The fourth factor may seem to include the most diverse institutions – including religious organizations, friends and social media. However, we might consider this as a measure of ‘community’.
##
## Loadings:
## ML1 ML2 ML3 ML4
## trust_international_news 0.697 0.125 0.269 0.146
## trust_national_news 0.534 0.402 0.215 0.234
## trust_friends 0.227 0.441
## trust_social_media 0.368 0.471
## trust_national_government 0.319 0.641 0.179 0.238
## trust_doctors 0.151 0.265 0.628 0.171
## trust_scientists 0.250 0.164 0.581 0.113
## trust_religious_org 0.109 0.240 0.477
## trust_police 0.491 0.207 0.103
##
## ML1 ML2 ML3 ML4
## SS loadings 1.110 0.993 0.982 0.829
## Proportion Var 0.123 0.110 0.109 0.092
## Cumulative Var 0.123 0.234 0.343 0.435
To create an index score, a simple weighted approach seems sensible (i.e. taking the average of each item for each factor). This is a reflection of the fact that the factor loading scores are somewhat similar.

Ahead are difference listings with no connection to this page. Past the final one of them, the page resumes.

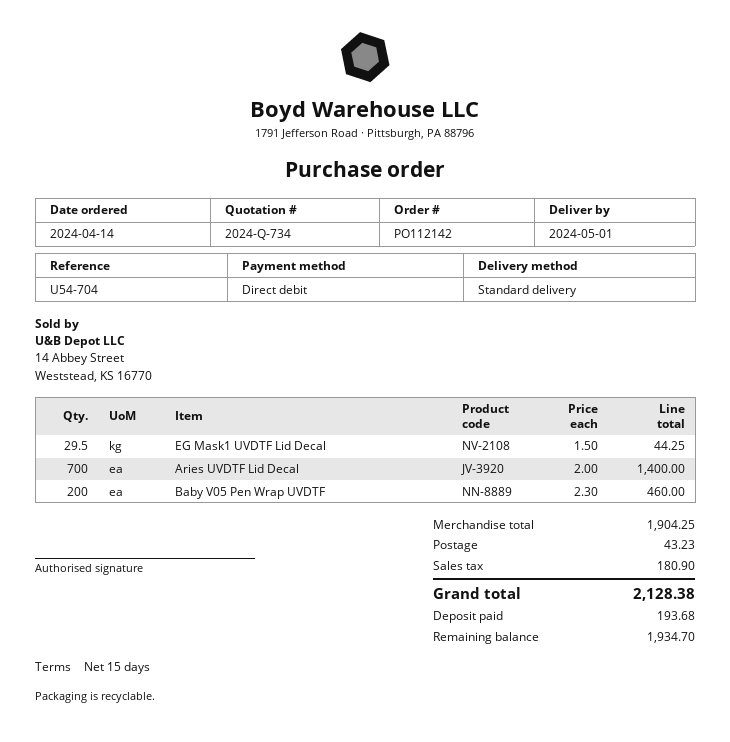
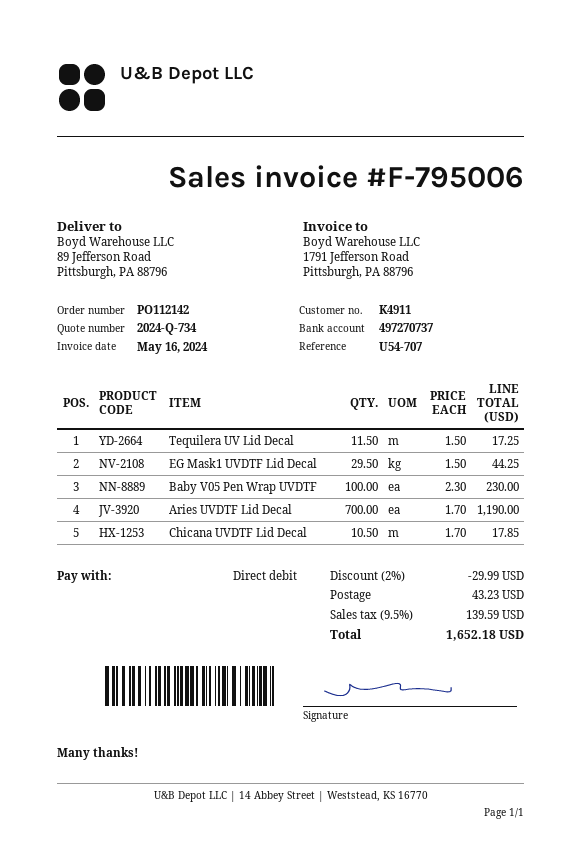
reference: U54-704 -> U54-707
Aries UVDTF Lid Decal: 700 x 2.00 = 1400.00 -> 700 x 1.70 = 1190.00
Baby V05 Pen Wrap UVDTF: 200 x 2.30 = 460.00 -> 100 x 2.30 = 230.00
Tequilera UV Lid Decal: none -> 11.5 x 1.50 = 17.25
Chicana UVDTF Lid Decal: none -> 10.5 x 1.70 = 17.85
discount: none -> 2% = 29.99
tax: 180.90 -> 139.59
total: 2128.38 -> 1652.18

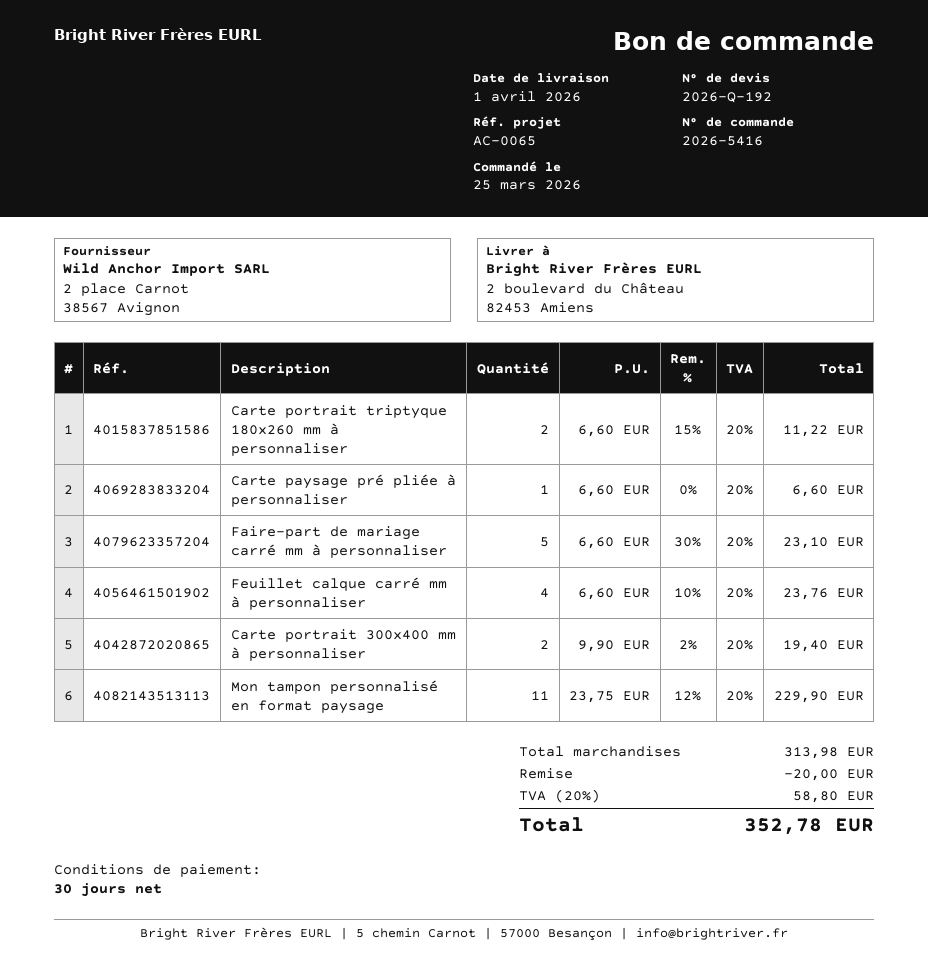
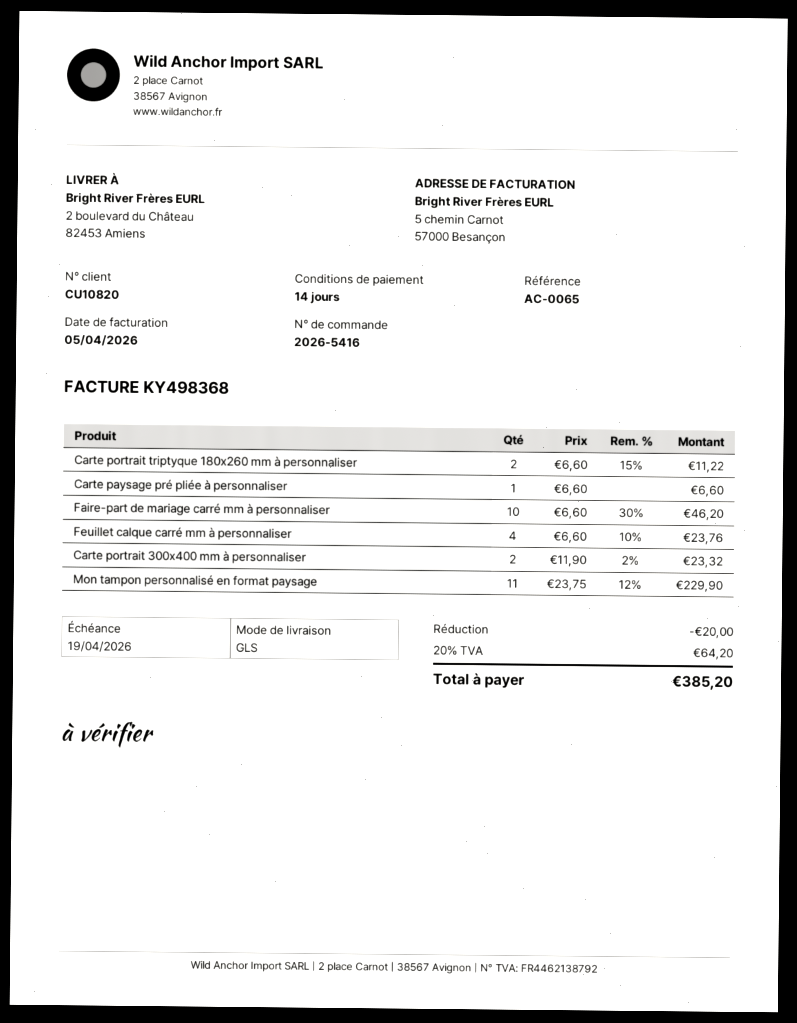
payment terms: 30 days -> 14 days
Faire-part de mariage carré mm à personnaliser: 5 x 6.60 - 30% = 23.10 -> 10 x 6.60 - 30% = 46.20
Carte portrait 300x400 mm à personnaliser: 2 x 9.90 - 2% = 19.40 -> 2 x 11.90 - 2% = 23.32
tax: 20% = 58.80 -> 20% = 64.20
total: 352.78 -> 385.20

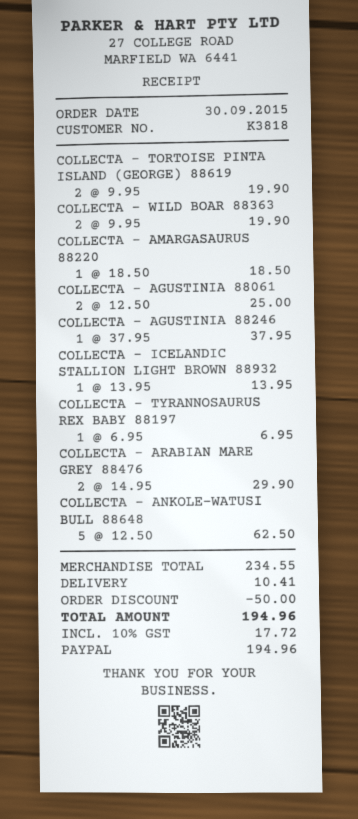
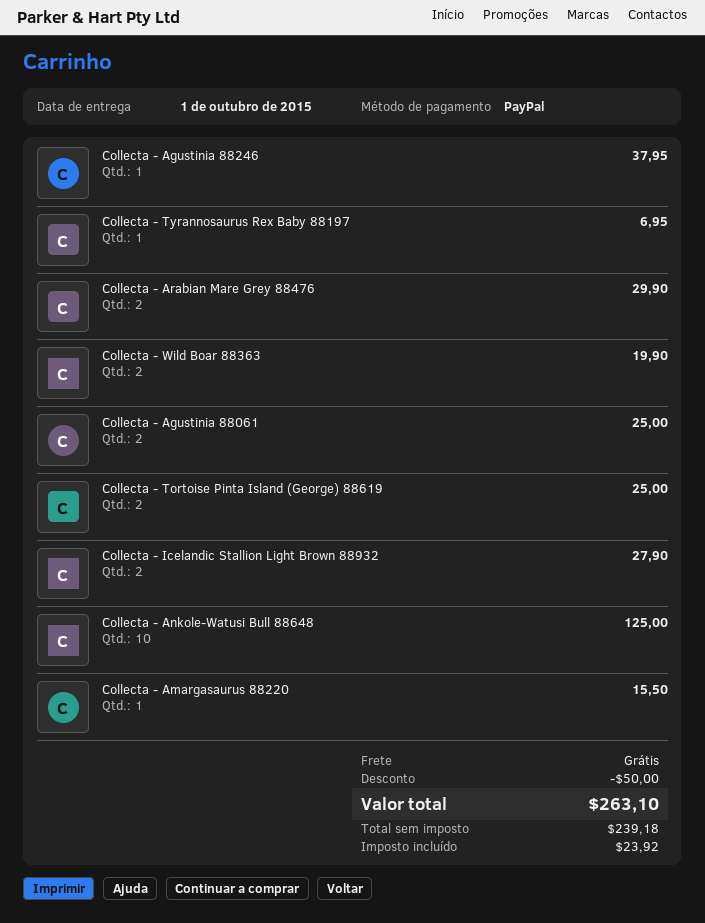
COLLECTA - TORTOISE PINTA ISLAND (GEORGE) 88619: 2 for 19.90 -> 2 for 25.00
COLLECTA - AMARGASAURUS 88220: 1 for 18.50 -> 1 for 15.50
COLLECTA - ICELANDIC STALLION LIGHT BROWN 88932: 1 for 13.95 -> 2 for 27.90
COLLECTA - ANKOLE-WATUSI BULL 88648: 5 for 62.50 -> 10 for 125.00
shipping: 10.41 -> 0.00
tax: 17.72 -> 23.92
total: 194.96 -> 263.10

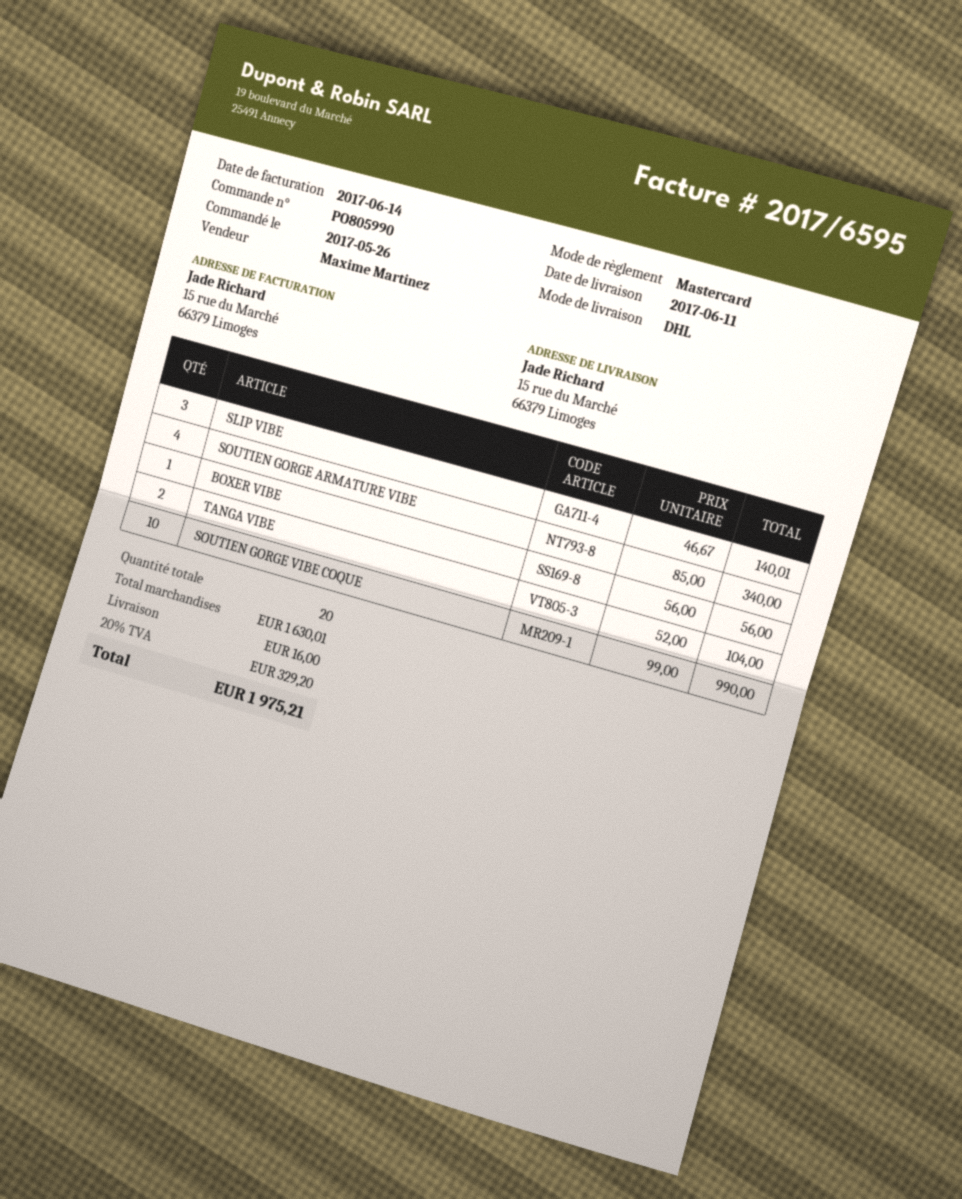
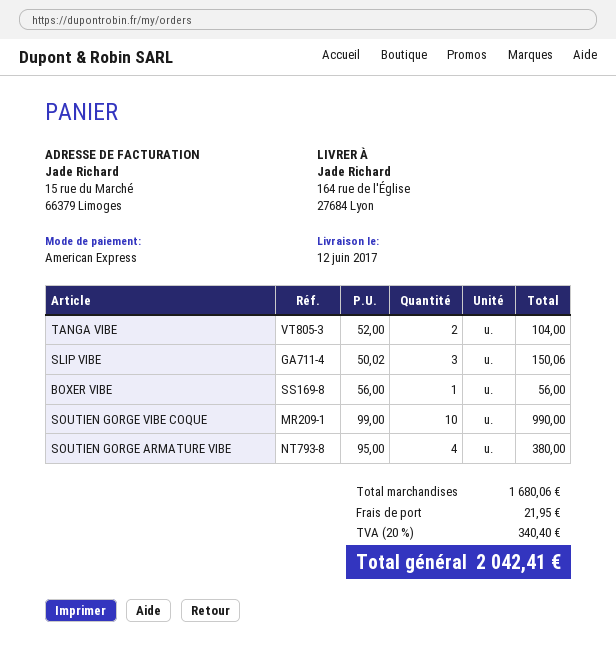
delivery date: 2017-06-11 -> 2017-06-12
payment method: Mastercard -> American Express
ship to: 15 rue du Marché, 66379 Limoges -> 164 rue de l'Église, 27684 Lyon
SLIP VIBE: 3 x 46.67 = 140.01 -> 3 x 50.02 = 150.06
SOUTIEN GORGE ARMATURE VIBE: 4 x 85.00 = 340.00 -> 4 x 95.00 = 380.00
subtotal: 1630.01 -> 1680.06
shipping: 16.00 -> 21.95
tax: 20% = 329.20 -> 20% = 340.40
total: 1975.21 -> 2042.41

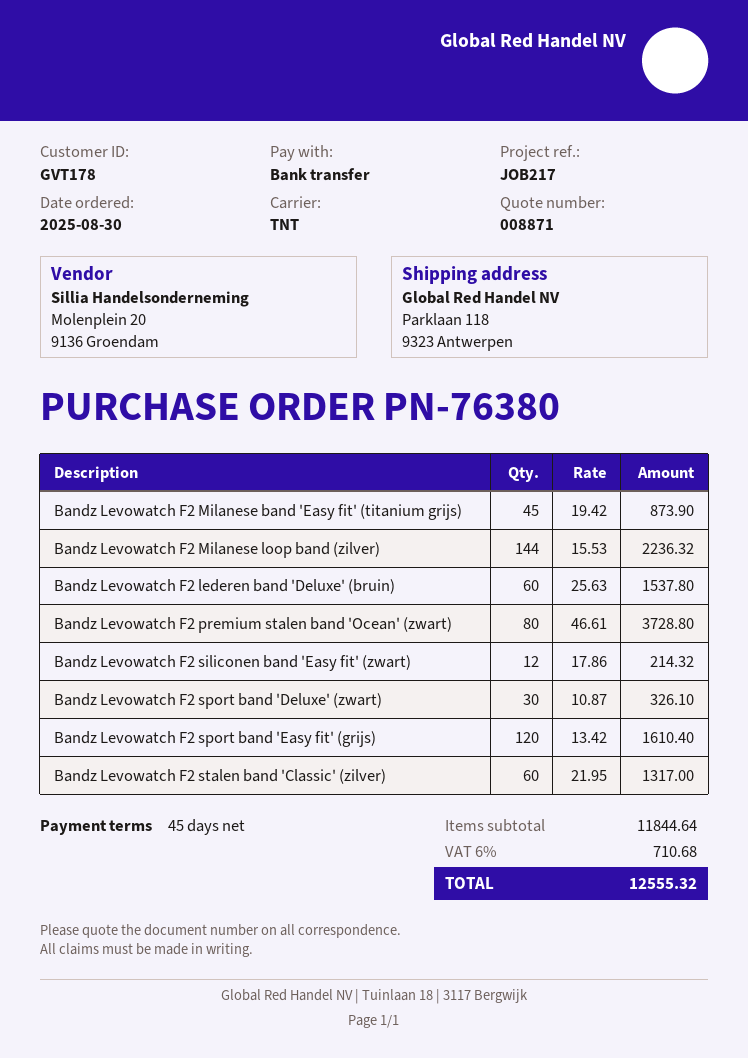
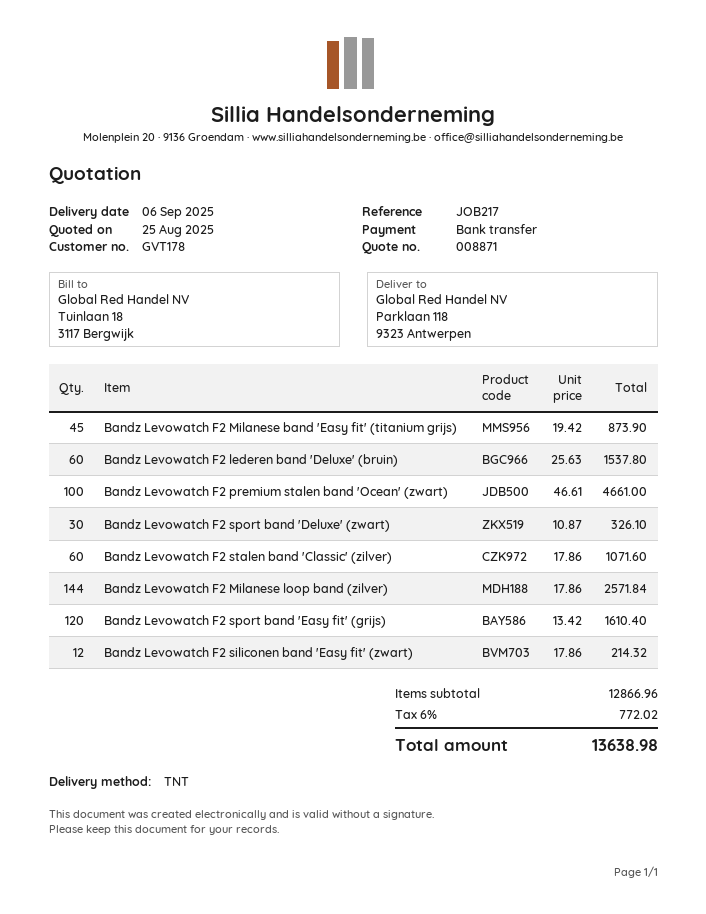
Bandz Levowatch F2 Milanese loop band (zilver): 144 x 15.53 = 2236.32 -> 144 x 17.86 = 2571.84
Bandz Levowatch F2 premium stalen band 'Ocean' (zwart): 80 x 46.61 = 3728.80 -> 100 x 46.61 = 4661.00
Bandz Levowatch F2 stalen band 'Classic' (zilver): 60 x 21.95 = 1317.00 -> 60 x 17.86 = 1071.60
subtotal: 11844.64 -> 12866.96
tax: 6% = 710.68 -> 6% = 772.02
total: 12555.32 -> 13638.98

## [1] "WP5" "RESPONDENT_NUM_TOTAL" "iso3c"
## [4] "wbi3" "WP22140" "WT"
## [7] "WP1219" "WP3117" "factor_media"
## [10] "factor_govt" "factor_science" "factor_community"
## `summarise()` ungrouping output (override with `.groups` argument)
## Warning: The `x` argument of `as_tibble.matrix()` must have unique column names if `.name_repair` is omitted as of tibble 2.0.0.
## Using compatibility `.name_repair`.
## This warning is displayed once every 8 hours.
## Call `lifecycle::last_warnings()` to see where this warning was generated.
| Factor | Cohort_15.24 | Cohort_40plus |
|---|---|---|
| Media | 2.285 | 2.211 |
| Government | 2.196 | 2.203 |
| Science | 2.522 | 2.492 |
| Community | 2.200 | 2.175 |
## `summarise()` regrouping output by 'wbi3' (override with `.groups` argument)
| wbi3 | WP22140 | Media | Government | Science | Community |
|---|---|---|---|---|---|
| LILMC | 15-24 | 2.307 | 2.251 | 2.499 | 2.393 |
| LILMC | 40+ | 2.274 | 2.327 | 2.462 | 2.361 |
| UMC | 15-24 | 2.084 | 1.912 | 2.563 | 2.129 |
| UMC | 40+ | 2.030 | 1.839 | 2.470 | 2.154 |
| HIC | 15-24 | 2.211 | 2.211 | 2.750 | 1.960 |
| HIC | 40+ | 2.148 | 2.247 | 2.554 | 1.946 |
Country/cohort data will be provided (using the average of each factor, which will fall between 1 and 3).
For next step, we could recode the trust factors such that a score of nearly 3 is equal to 1 and all other scores (i.e. lower than nearly 3, so maybe below 2.5) is equal to 0 and run logit regressions for each factor. Any other thoughts?